Problem statement — Write out each record exactly and skip every image.

Modification records —
......

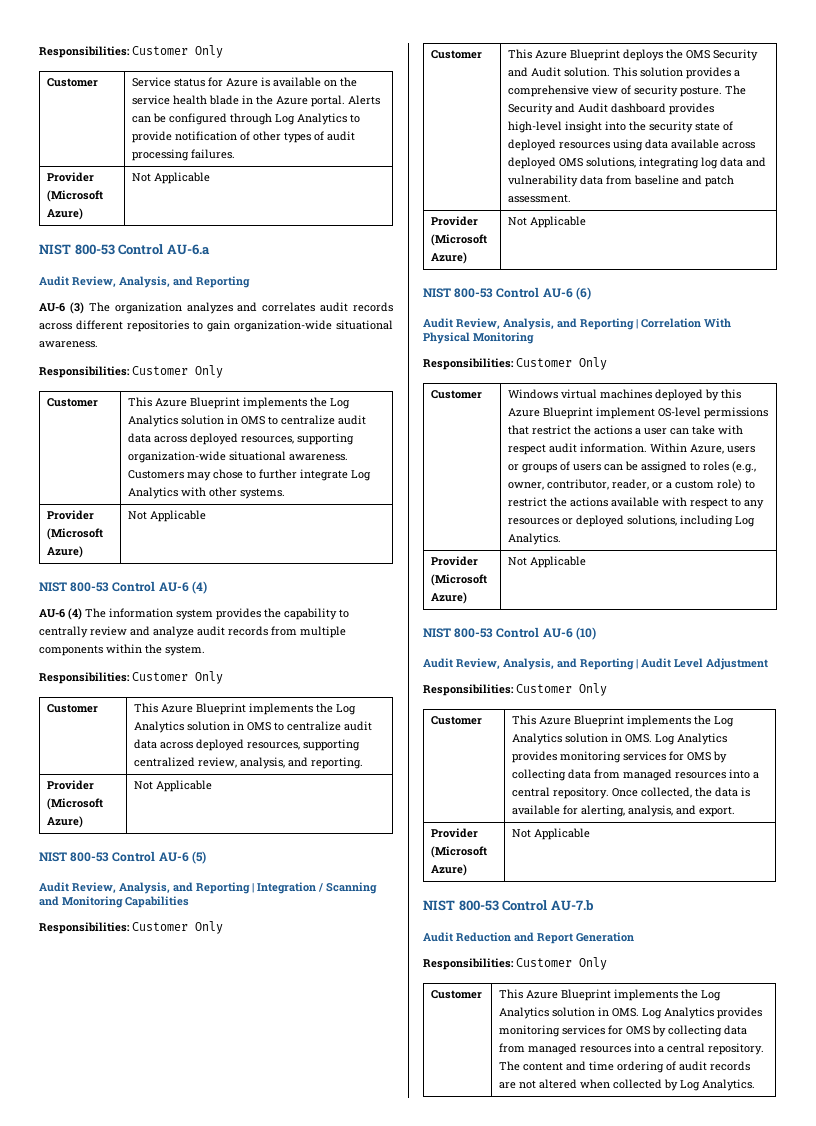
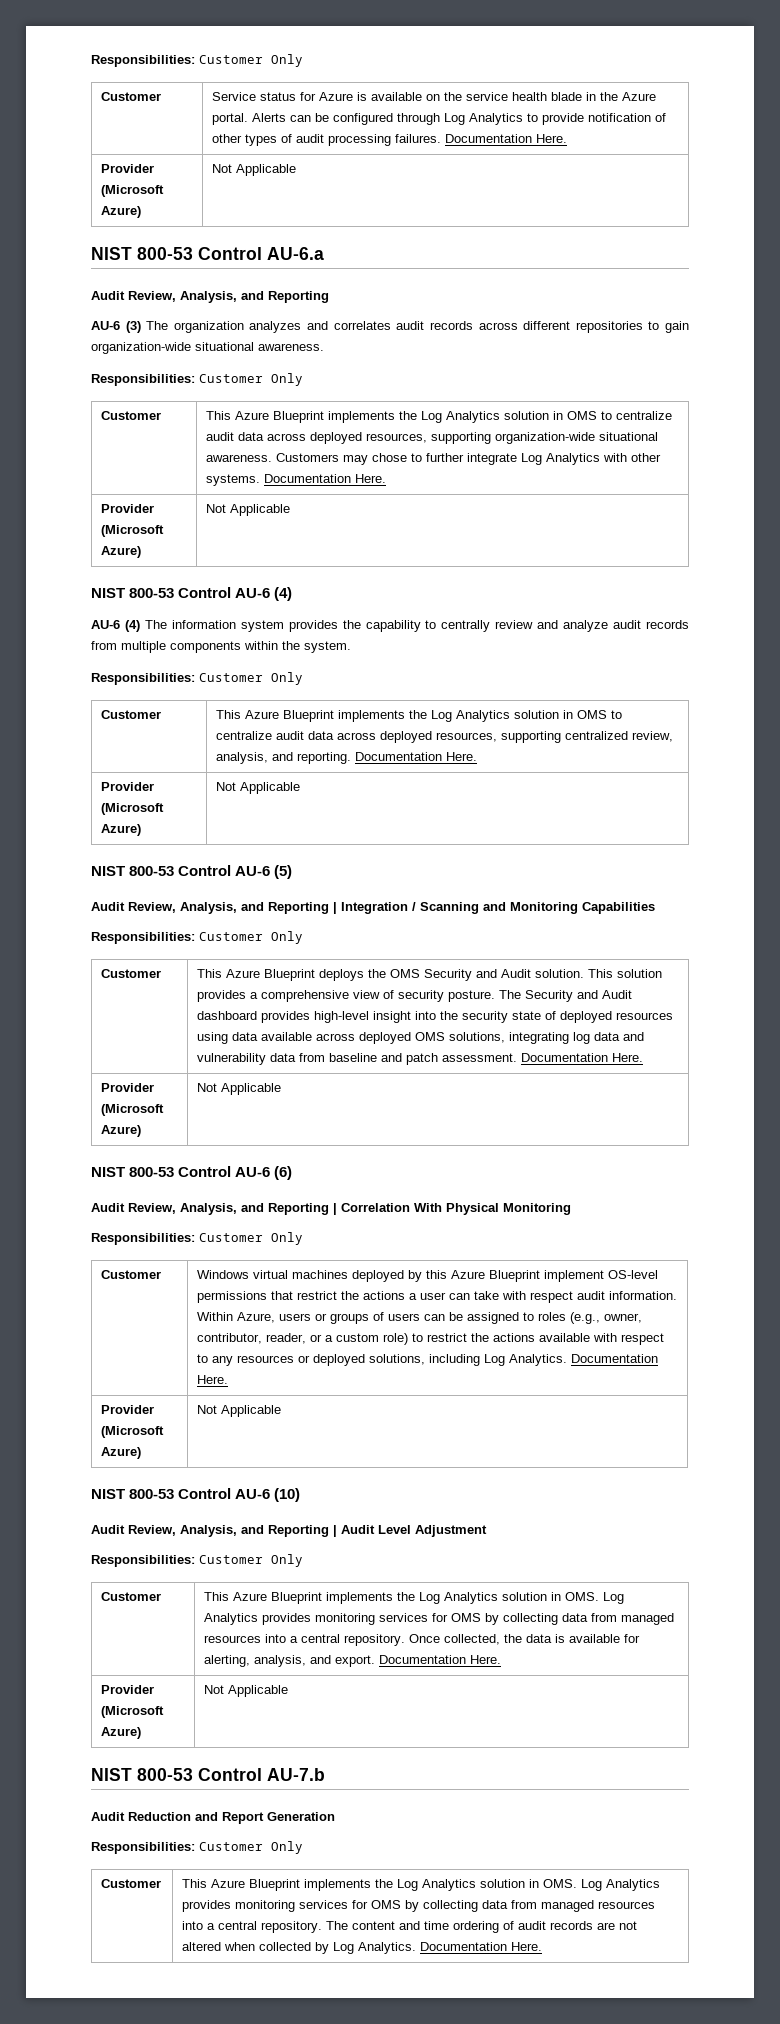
- Customer | Service status for Azure is available on the service health blade in the Azure portal. Alerts can be configured through Log Analytics to provide notification of other types of audit processing failures.
+ Customer | Service status for Azure is available on the service health blade in the Azure portal. Alerts can be configured through Log Analytics to provide notification of other types of audit processing failures. Documentation Here.
- Customer | This Azure Blueprint implements the Log Analytics solution in OMS to centralize audit data across deployed resources, supporting organization-wide situational awareness. Customers may chose to further integrate Log Analytics with other systems.
+ Customer | This Azure Blueprint implements the Log Analytics solution in OMS to centralize audit data across deployed resources, supporting organization-wide situational awareness. Customers may chose to further integrate Log Analytics with other systems. Documentation Here.
- Customer | This Azure Blueprint implements the Log Analytics solution in OMS to centralize audit data across deployed resources, supporting centralized review, analysis, and reporting.
+ Customer | This Azure Blueprint implements the Log Analytics solution in OMS to centralize audit data across deployed resources, supporting centralized review, analysis, and reporting. Documentation Here.
- The Security and Audit dashboard provides high-level insight into the security state of deployed resources using data available across deployed OMS solutions, integrating log data and vulnerability data from baseline and patch assessment.
+ The Security and Audit dashboard provides high-level insight into the security state of deployed resources using data available across deployed OMS solutions, integrating log data and vulnerability data from baseline and patch assessment. Documentation Here.
- Within Azure, users or groups of users can be assigned to roles (e.g., owner, contributor, reader, or a custom role) to restrict the actions available with respect to any resources or deployed solutions, including Log Analytics.
+ Within Azure, users or groups of users can be assigned to roles (e.g., owner, contributor, reader, or a custom role) to restrict the actions available with respect to any resources or deployed solutions, including Log Analytics. Documentation Here.
- Once collected, the data is available for alerting, analysis, and export.
+ Once collected, the data is available for alerting, analysis, and export. Documentation Here.
- The content and time ordering of audit records are not altered when collected by Log Analytics.
+ The content and time ordering of audit records are not altered when collected by Log Analytics. Documentation Here.

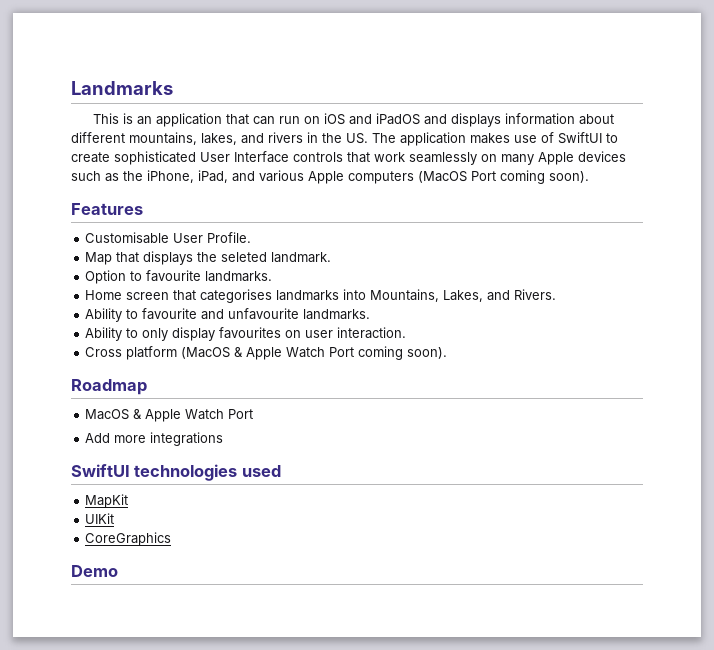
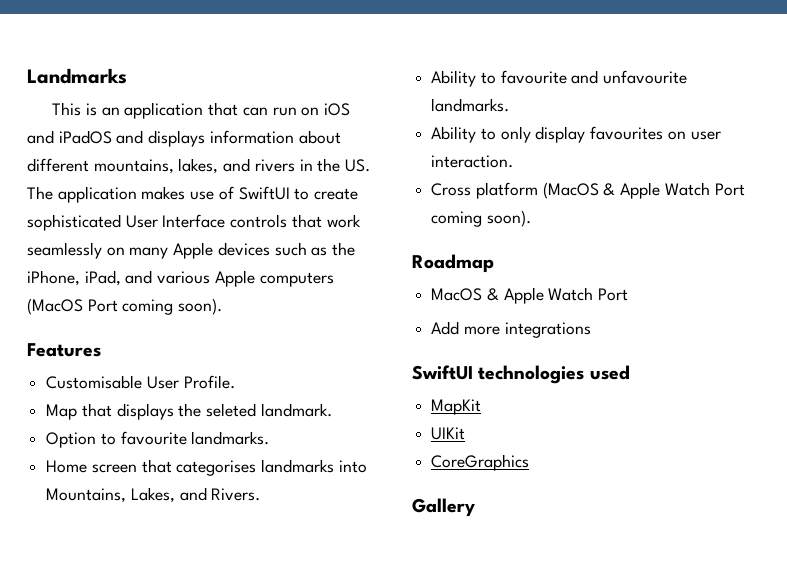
- Demo
+ Gallery

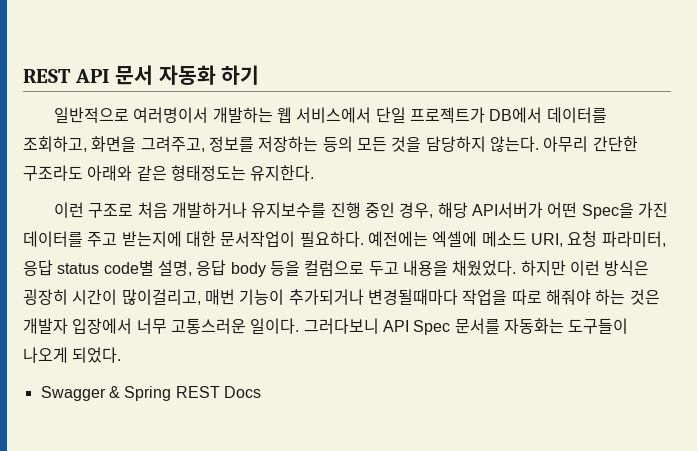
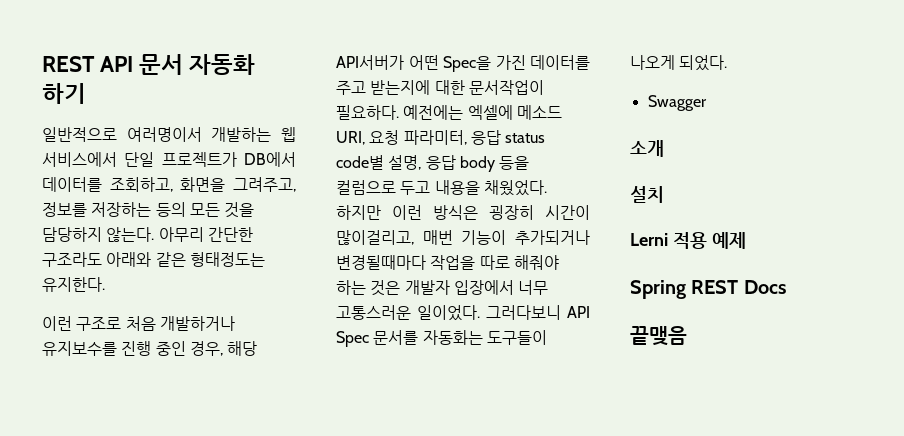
- 하지만 이런 방식은 굉장히 시간이 많이걸리고, 매번 기능이 추가되거나 변경될때마다 작업을 따로 해줘야 하는 것은 개발자 입장에서 너무 고통스러운 일이다.
+ 하지만 이런 방식은 굉장히 시간이 많이걸리고, 매번 기능이 추가되거나 변경될때마다 작업을 따로 해줘야 하는 것은 개발자 입장에서 너무 고통스러운 일이었다.
- Swagger & Spring REST Docs
+ Swagger
+ 소개
+ 설치
+ Lerni 적용 예제
+ Spring REST Docs
+ 끝맺음

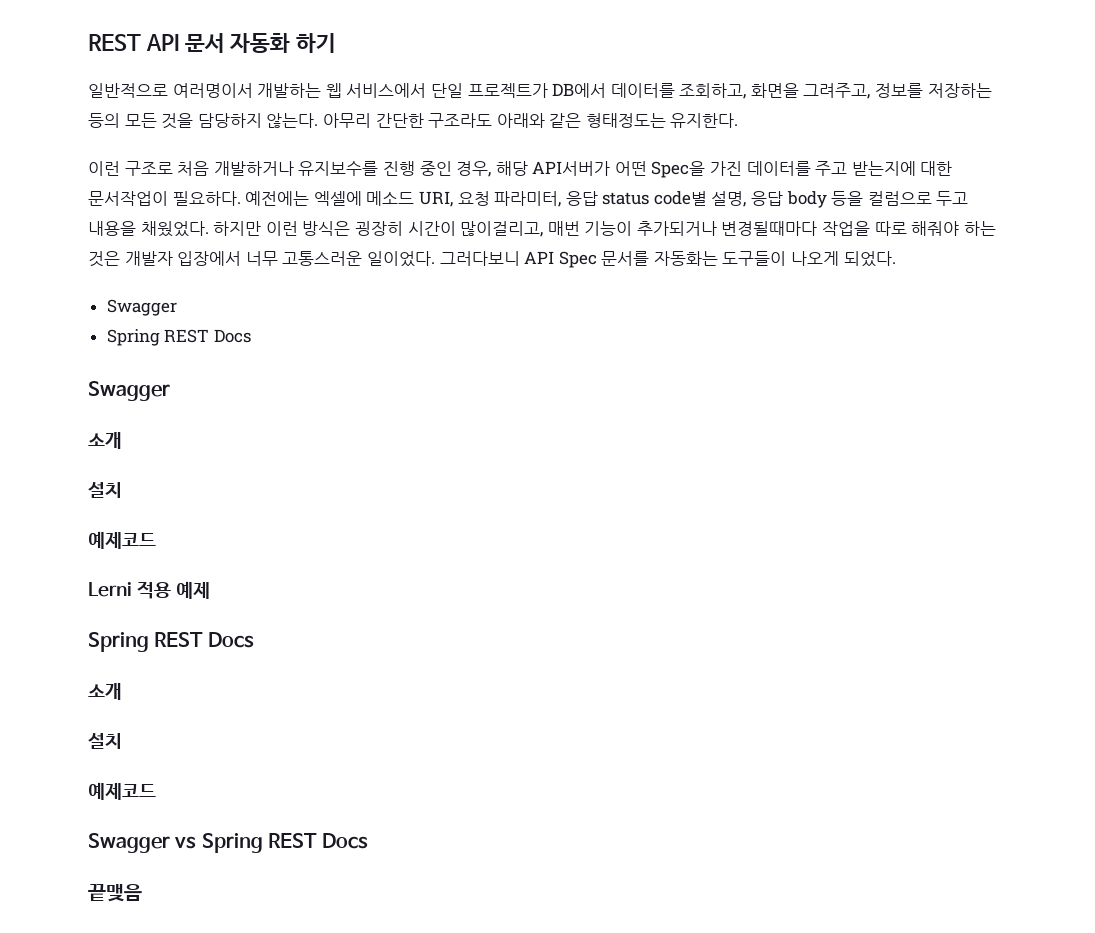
  그러다보니 API Spec 문서를 자동화는 도구들이 나오게 되었다.
+ Swagger
+ Spring REST Docs
  Swagger
  소개
  설치
+ 예제코드
  Lerni 적용 예제
  Spring REST Docs
+ 소개
+ 설치
+ 예제코드
+ Swagger vs Spring REST Docs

......

Reply to the exercise —
- Customer | Service status for Azure is available on the service health blade in the Azure portal. Alerts can be configured through Log Analytics to provide notification of other types of audit processing failures.
+ Customer | Service status for Azure is available on the service health blade in the Azure portal. Alerts can be configured through Log Analytics to provide notification of other types of audit processing failures. Documentation Here.
- Customer | This Azure Blueprint implements the Log Analytics solution in OMS to centralize audit data across deployed resources, supporting organization-wide situational awareness. Customers may chose to further integrate Log Analytics with other systems.
+ Customer | This Azure Blueprint implements the Log Analytics solution in OMS to centralize audit data across deployed resources, supporting organization-wide situational awareness. Customers may chose to further integrate Log Analytics with other systems. Documentation Here.
- Customer | This Azure Blueprint implements the Log Analytics solution in OMS to centralize audit data across deployed resources, supporting centralized review, analysis, and reporting.
+ Customer | This Azure Blueprint implements the Log Analytics solution in OMS to centralize audit data across deployed resources, supporting centralized review, analysis, and reporting. Documentation Here.
- The Security and Audit dashboard provides high-level insight into the security state of deployed resources using data available across deployed OMS solutions, integrating log data and vulnerability data from baseline and patch assessment.
+ The Security and Audit dashboard provides high-level insight into the security state of deployed resources using data available across deployed OMS solutions, integrating log data and vulnerability data from baseline and patch assessment. Documentation Here.
- Within Azure, users or groups of users can be assigned to roles (e.g., owner, contributor, reader, or a custom role) to restrict the actions available with respect to any resources or deployed solutions, including Log Analytics.
+ Within Azure, users or groups of users can be assigned to roles (e.g., owner, contributor, reader, or a custom role) to restrict the actions available with respect to any resources or deployed solutions, including Log Analytics. Documentation Here.
- Once collected, the data is available for alerting, analysis, and export.
+ Once collected, the data is available for alerting, analysis, and export. Documentation Here.
- The content and time ordering of audit records are not altered when collected by Log Analytics.
+ The content and time ordering of audit records are not altered when collected by Log Analytics. Documentation Here.

- Demo
+ Gallery

- 하지만 이런 방식은 굉장히 시간이 많이걸리고, 매번 기능이 추가되거나 변경될때마다 작업을 따로 해줘야 하는 것은 개발자 입장에서 너무 고통스러운 일이다.
+ 하지만 이런 방식은 굉장히 시간이 많이걸리고, 매번 기능이 추가되거나 변경될때마다 작업을 따로 해줘야 하는 것은 개발자 입장에서 너무 고통스러운 일이었다.
- Swagger & Spring REST Docs
+ Swagger
+ 소개
+ 설치
+ Lerni 적용 예제
+ Spring REST Docs
+ 끝맺음

  그러다보니 API Spec 문서를 자동화는 도구들이 나오게 되었다.
+ Swagger
+ Spring REST Docs
  Swagger
  소개
  설치
+ 예제코드
  Lerni 적용 예제
  Spring REST Docs
+ 소개
+ 설치
+ 예제코드
+ Swagger vs Spring REST Docs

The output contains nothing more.